### Exercise description:
Transcribe everything in the listing below exactly, except the pictures.

--*--

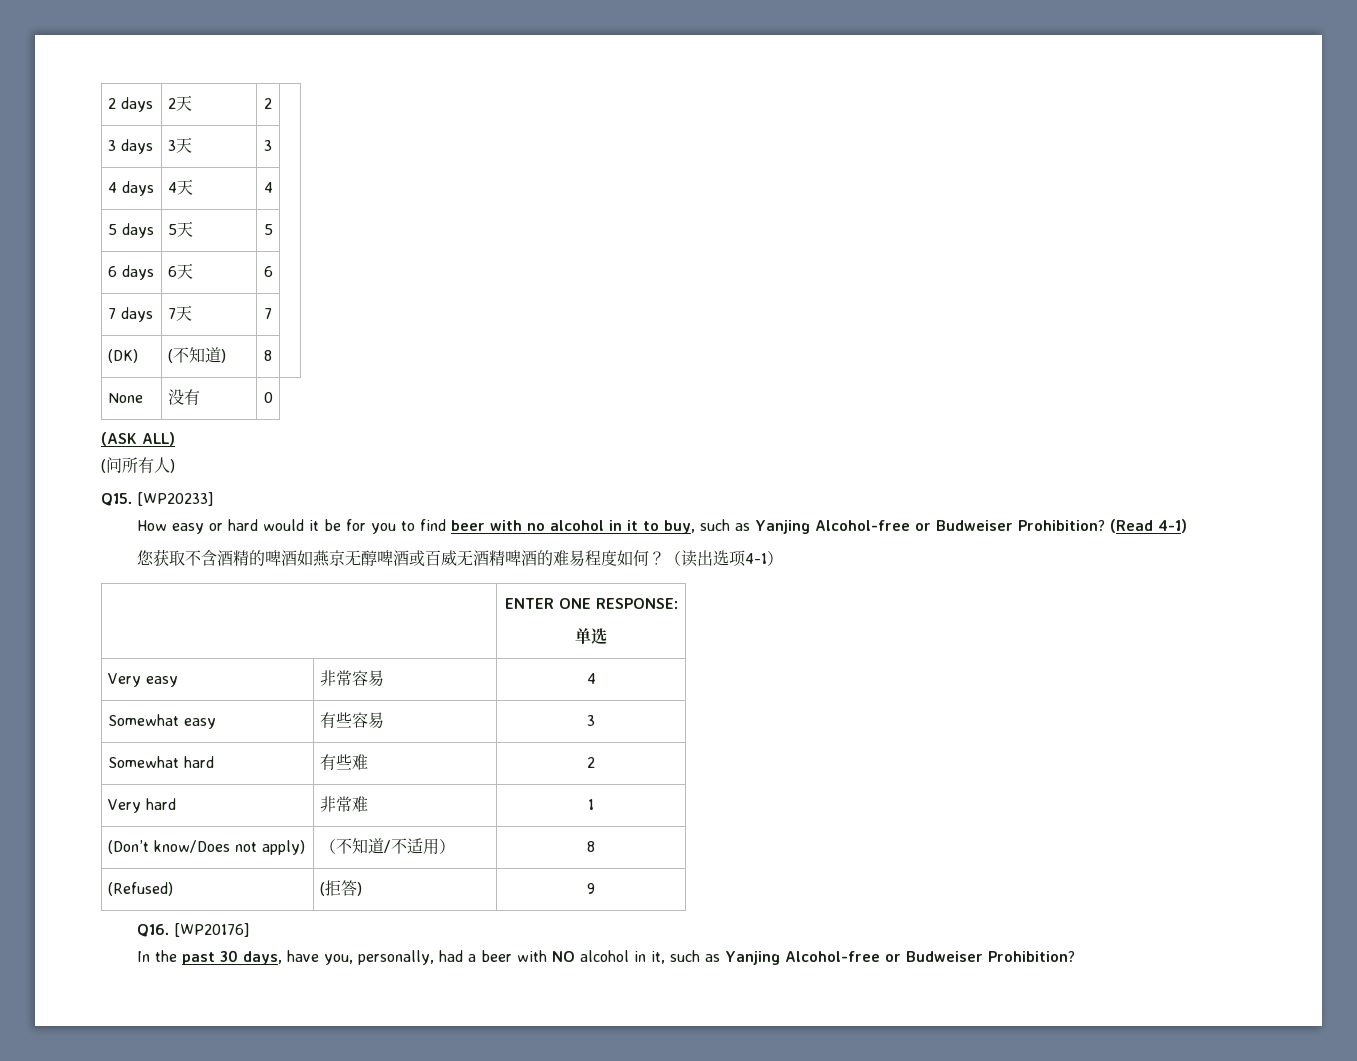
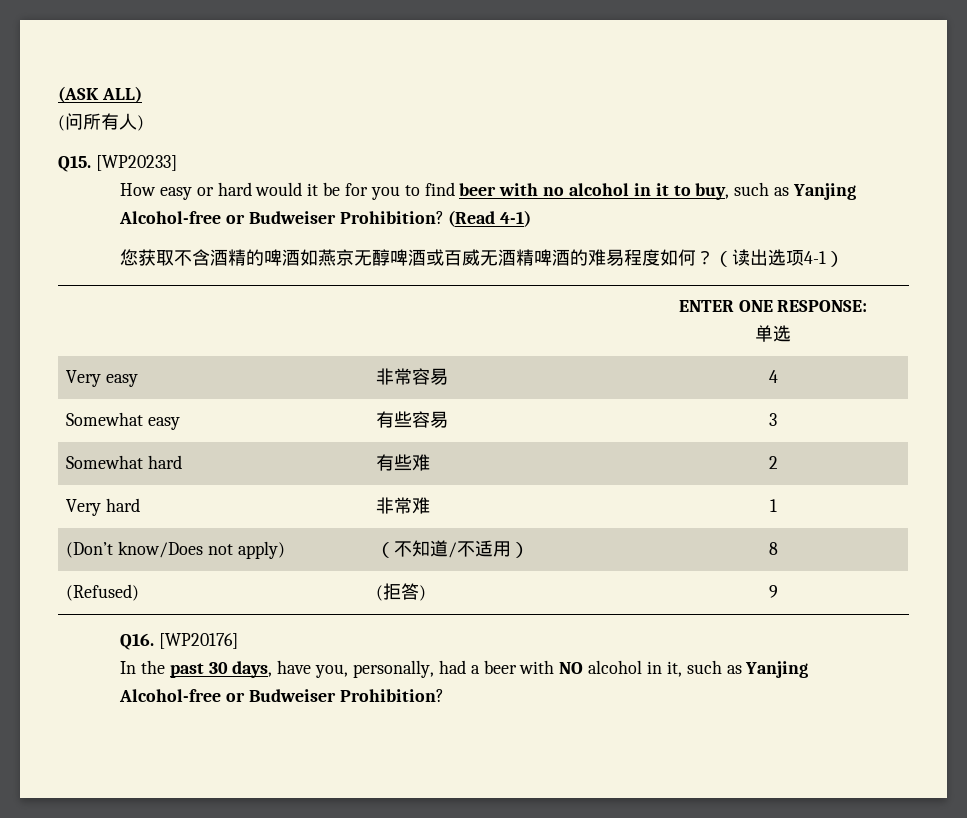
- 2 days | 2天 | 2 |
- 3 days | 3天 | 3 |
- 4 days | 4天 | 4 |
- 5 days | 5天 | 5 |
- 6 days | 6天 | 6 |
- 7 days | 7天 | 7 |
- (DK) | (不知道) | 8 |
- None | 没有 | 0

--*--

### Written answer:
- 2 days | 2天 | 2 |
- 3 days | 3天 | 3 |
- 4 days | 4天 | 4 |
- 5 days | 5天 | 5 |
- 6 days | 6天 | 6 |
- 7 days | 7天 | 7 |
- (DK) | (不知道) | 8 |
- None | 没有 | 0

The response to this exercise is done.